The question that is being discussed a lot now sounds like this: what will happen next and how to act? We are talking about the entire system of communication between Europe – that is, the European Union, national governments, and intercountry associations – and the Kremlin, which, after the constitutional reform (the ‘nullifying’), undoubtedly took a new form. Kremlin has completed its “post-Crimean transition” (2014-2020). For international communications at all levels, a strategic question arises: what to focus on?
Putin’s “conservative turn” began a long time ago, with several stages. And each successive stage was more aggressive and created a new atmosphere of anti-Westernism with new practical consequences.
In 2005-2007, the first instruments of a new “ideological war” and anti-liberal rhetoric emerged.
The next big period extends from the Munich speech to the annexation of Crimea (2007-2014). During this period, there was still some struggle between the dominating and liberal wings of Putin’s circle and several future scenarios could be predicted. But since 2014, there is only one “scenario” left.
And during this period from 2014 to 2020 the Kremlin has taken a form in which along all traditional lines of communication all “protocols” and “interfaces” have collapsed. It has gotten to the point with traditional diplomacy that, for example, the Czech authorities are already appointing a “special representative” for negotiations with the Kremlin. With discussions on education in Moscow, even before the constitutional reform in the State Duma, some said that Russia would need to leave the “Erasmus” European student exchange system. With civic organizations, all European organizations that have been working with Russian partners for many years are now afraid to harm them because the Kremlin has created a threatening status of “foreign agents,” under which even such distinguished and loyal organizations as the Levada Center or the Moscow School of Political Studies have fallen under.
In official Russia, an atmosphere has been established in which, in general, any activity of foreign organizations is viewed in the context of a “threat to sovereignty.”
The bloated patriotic society in Russia makes public scandals even around school contests about the Second World War that Memorial has been conducting for many years, and the FSB immediately enters the case followed by the legislators. Repressions and legislative restrictions have been incessant throughout the post-Crimean period.
There is also a problem of “toxicity.” Until 2014, many Russian-European projects were developed with the support of foundations created by major Russian businessmen, including the heads of state corporations. But now there are sanctions. The landscape has changed year after year. And now it is impossible to count how many large initiatives and civic hubs that once handled coordination have left Russia.
If before there were numerous sites in Russia that were patronized by prominent representatives of business or government management and with whom humanitarian organizations in Europe could easily establish cooperation, now they are disappearing from the map. And in place of them a completely different Kremlin infrastructure has been formed which no longer operates from the standpoint of open communication but asserts itself as “soft power.”

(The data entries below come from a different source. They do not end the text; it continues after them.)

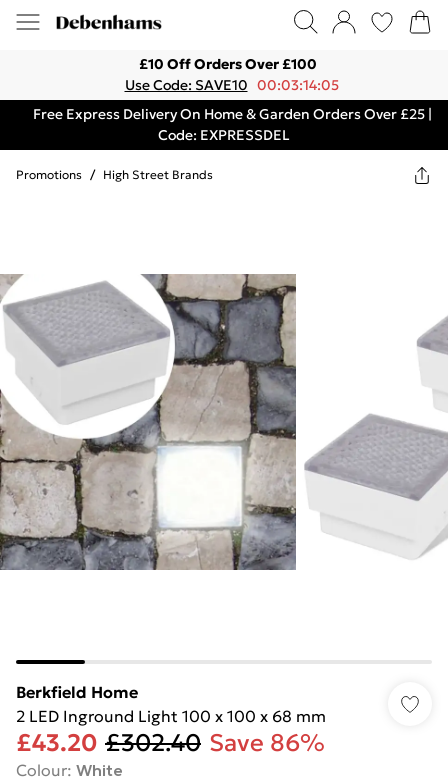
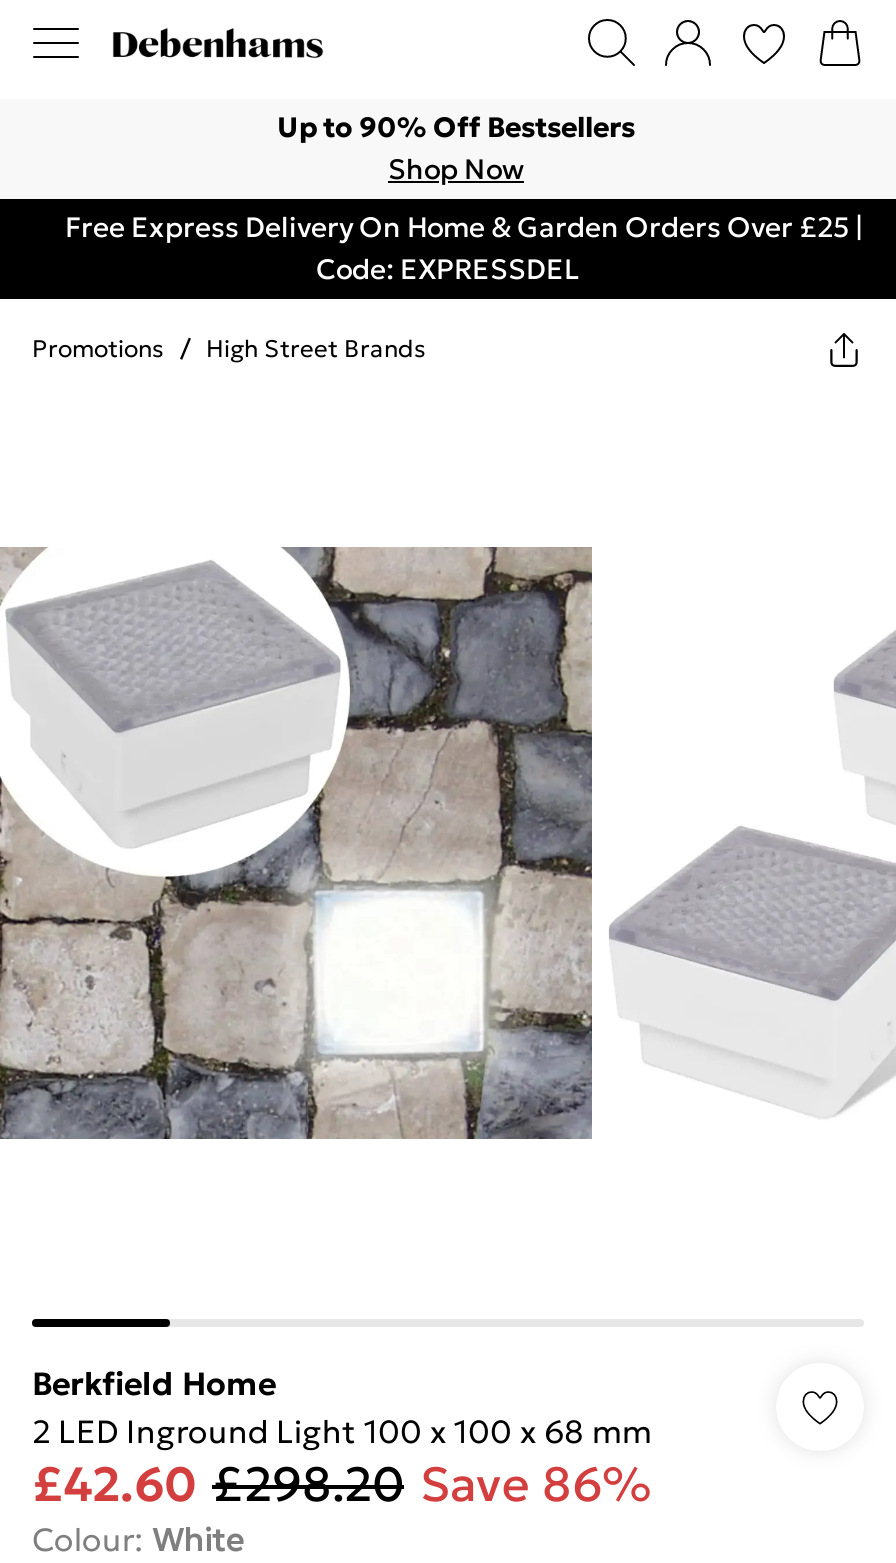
- £10 Off Orders Over £100
- Use Code: SAVE10 00:03:14:05
+ Up to 90% Off Bestsellers
+ Shop Now

- £43.20 £302.40 Save 86%
+ £42.60 £298.20 Save 86%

The extension of this scenario is clearly observed both in the constitutional amendments and in the rhetoric of various figures.
The Kremlin places the triad of “Russian language – history – values” to the fore in humanitarian communications. And the main narrators of this semantic triad are Putin – Patrushev – Primakov.

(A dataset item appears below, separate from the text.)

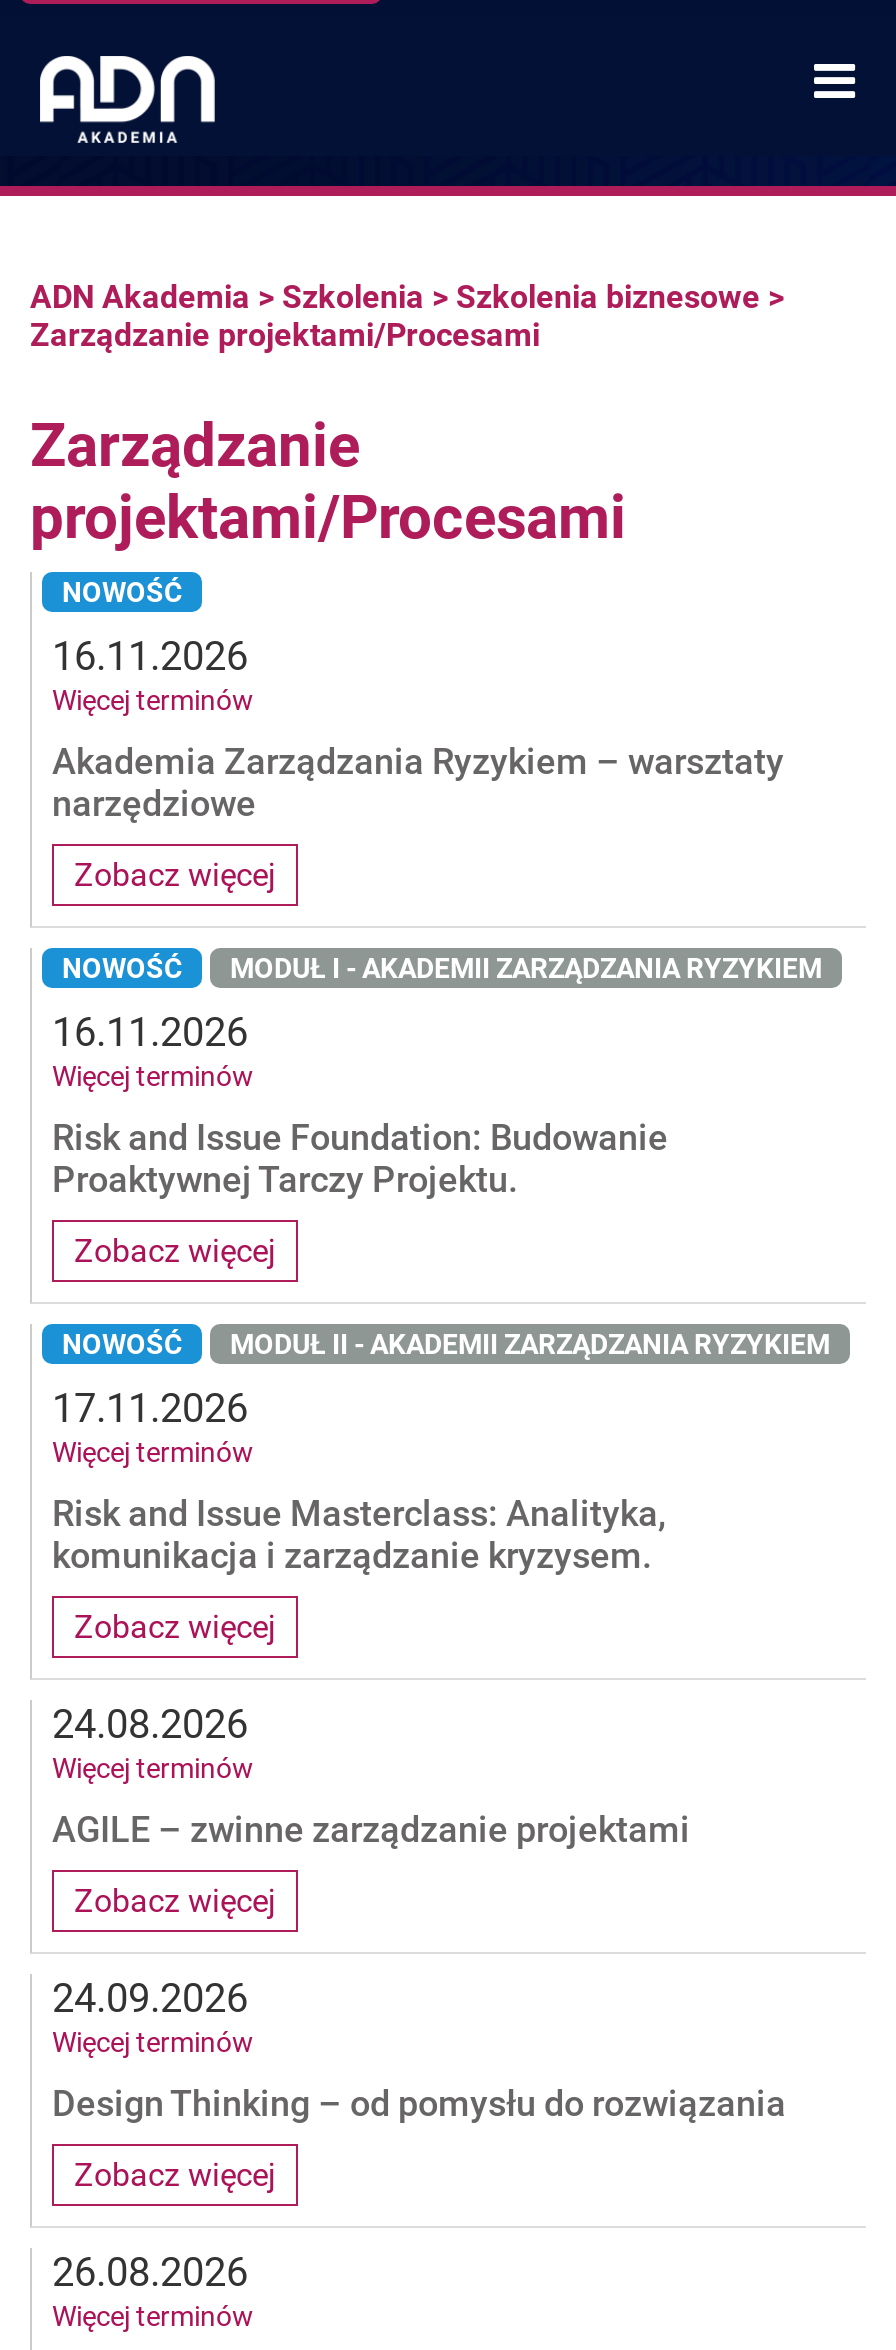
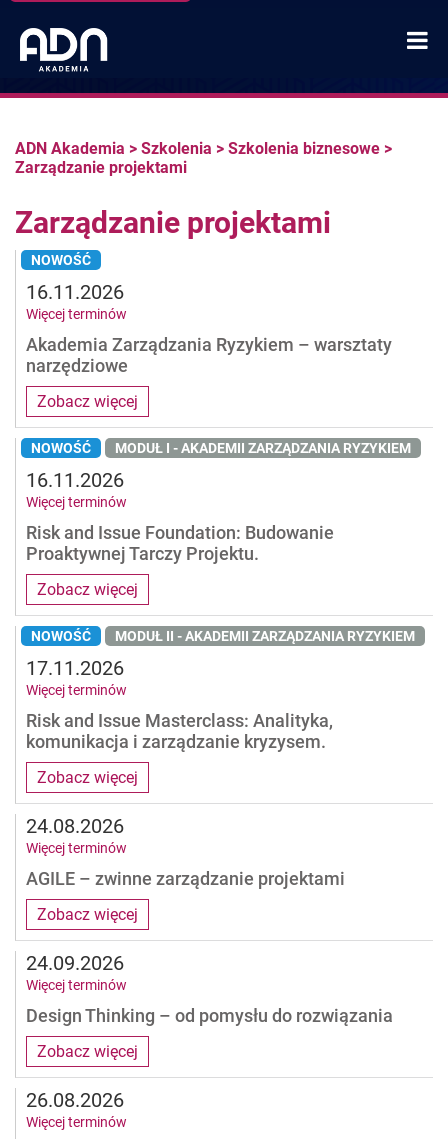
- Zarządzanie projektami/Procesami
+ Zarządzanie projektami

- Zarządzanie
- projektami/Procesami
+ Zarządzanie projektami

All three elements are now actively and fully embedded in the ideological struggle with the West. Historical revisionism, the use of the theme of the Russian language, and “traditional values” – we have seen all of this before.
But now the final “weaponization” has taken place. Vladimir Putin himself is now the leader of the “historians.” He is opening a new round of struggle around language and the amendments he approved contain the consolidation of ideological points related to “values.”
For the West, with which the Kremlin is waging a Cold War, all this is not very sensitive. But this works for those countries that the Kremlin wants to keep under its hegemony. For these tasks, the head of Rossotrudnichestvo was replaced and Primakov developed an ambitious program. He tries not to use the term “soft power,” but when he reflects on “humanitarian politics” in his program interviews he describes expansion as even more active than before.
Patrushev’s article on values looks very weak, archaic, and even anecdotal if interpreted from the standpoint of any modern political philosophy. The Kremlin does not have any “special traditional values,” especially those that can be opposed as a universal alternative. But that is irrelevant, since the theme itself serves solely as a marker.
Russian language itself is simply the lingua franca of the post-Soviet territories. There is nothing ideological about this. Many languages do play such a role. But at this new stage, the Kremlin will “sell” the Russian language to neighboring peoples not just as a language of international communication but as part of a package. The language is accompanied by a theory of “traditional values” and “historical narrative.”
The whole “triad” works like markers. The Russian language is the language of the Great Victory and the language that fights against the “erosion of traditional values.” If you acknowledge this, you are “ours.” And the rest are not “ours.”
This received the blessing of the Kremlin as the content of international contacts in the coming years.
The most vulnerable space for this new stage in the advancement of the Kremlin “triad” is Belarus, since it exists within the framework of the “union state.” But this is also important for Ukraine, Moldova, and the Baltic countries, primarily for Latvia.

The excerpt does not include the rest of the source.